Gdp Growth And Banking Investment Decisions

Intended as a mechanism for providing financial and structural assistance to the states of Central and Eastern Europe emerging from the shadow of communism, the EBRD is wholly owned by its member countries, along with the European Community (EC) and the European Investment Bank (EIB), and their voting power is determined by the number of shares that they hold. The subscribed capital of the EBRD totals 20 billion euros, although only 5 billion euros is fully paid-in and the Bank does not use these funds to directly finance its loans.
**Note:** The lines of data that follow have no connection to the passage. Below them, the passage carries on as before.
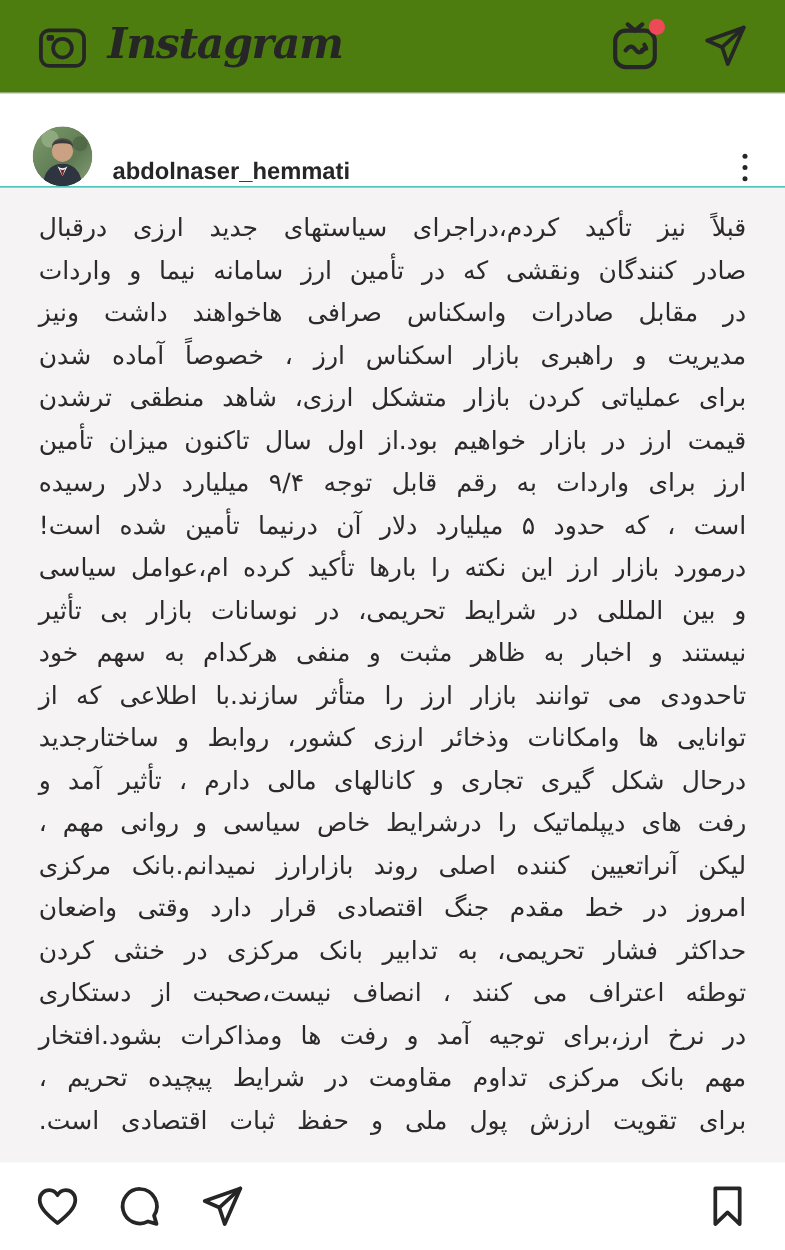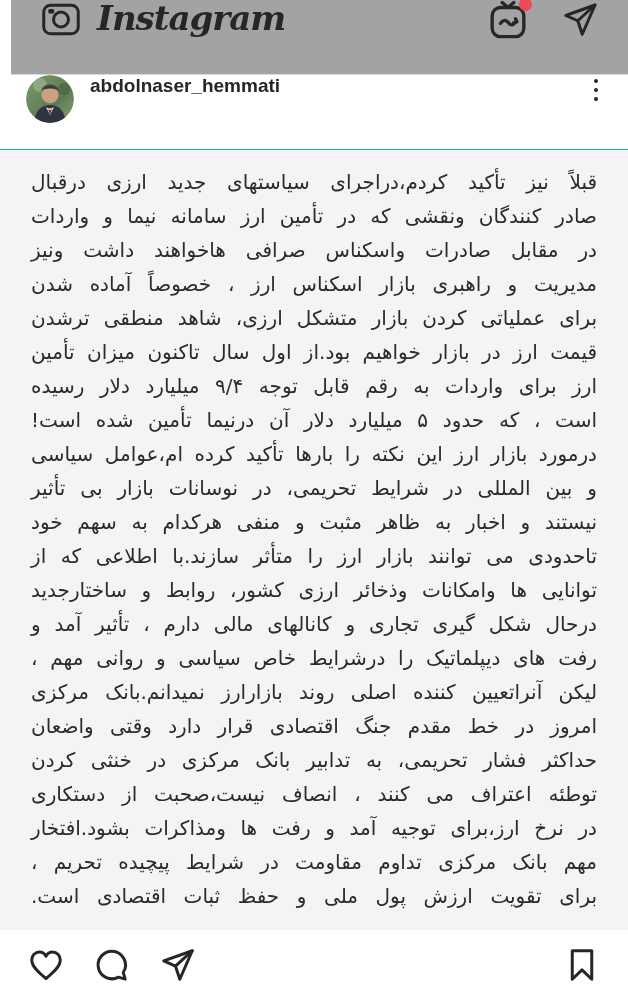--- a/index.html
+++ b/index.html
@@ -15,10 +15,10 @@
   
   .top-bar{
     height:75px;flex:0 0 auto;
-    background:#a3a3a3;
+    background:#4d7c0f;
     border-bottom:1px solid #d9d9d9;
-    display:flex;align-items:flex-start;
-    padding:0 30px;box-sizing:border-box;margin-left:11px;
+    display:flex;align-items:center;
+    padding:0 30px;box-sizing:border-box;
   }
   .camera-icon{width:40px;height:36px;display:block;}
   .wordmark{

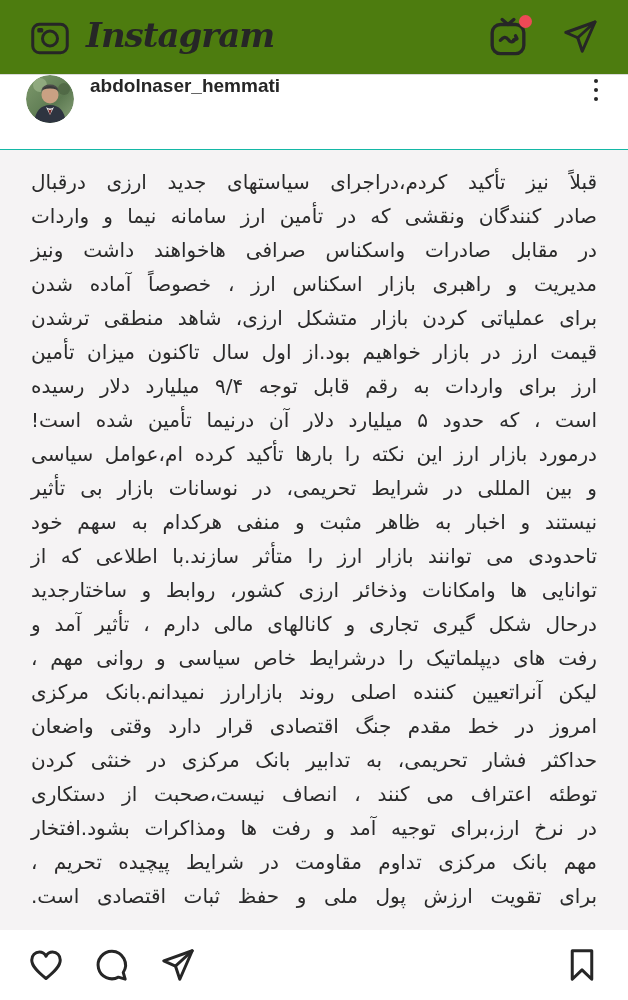--- a/index.html
+++ b/index.html
@@ -41,7 +41,7 @@
   
   .post-header{
     height:74px;flex:0 0 auto;background:#ffffff;
-    display:flex;align-items:flex-start;
+    display:flex;align-items:flex-end;
     padding:0 26px;box-sizing:border-box;
   }
   .avatar{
Instead the sound financial base that this affords the EBRD earns it top credit ratings from agencies such as Moody’s and Standard & Poor’s and enable it to borrow extremely competitively on the international financial markets.

The Structure of the EBRD

The U.S. is the EBRD’s largest shareholder, with a capital subscription of 2,000 million euros and 10% share of voting rights, followed jointly by Japan and major European powers France, Germany, the U.K. and Italy with an investment of 1,703.5 million euros. The member states of the European Union in conjunction with the EIB possess a simple voting majority, which means that ‘Europe’ as a single entity can in theory take some decisions without the agreement of the U.S., which at the creation of the EBRD served to reinforce its European element, and that it was a Western European initiative to aid Eastern Europe. Although more important decisions, principally the allocation of loans to recipient countries, require qualified majority voting up to a maximum of 85% which means that the U.S. can block loans to what it considers unsuitable countries with relative ease.

The Creation of the EBRD

The negotiations that led to the creation of the EBRD were fraught with difficulties, chiefly due to American objections to the creation of a new intergovernmental development bank in which it was clear from the outset that it would not be able to command the same sort of influence as it does in the World Bank and the IMF, and in which (perhaps a greater problem) the Soviet Union was to be included. The United States was also concerned by the fact that a majority of European countries believed that it was important to allocate loans to the public sector of recipient states as well as to private enterprises.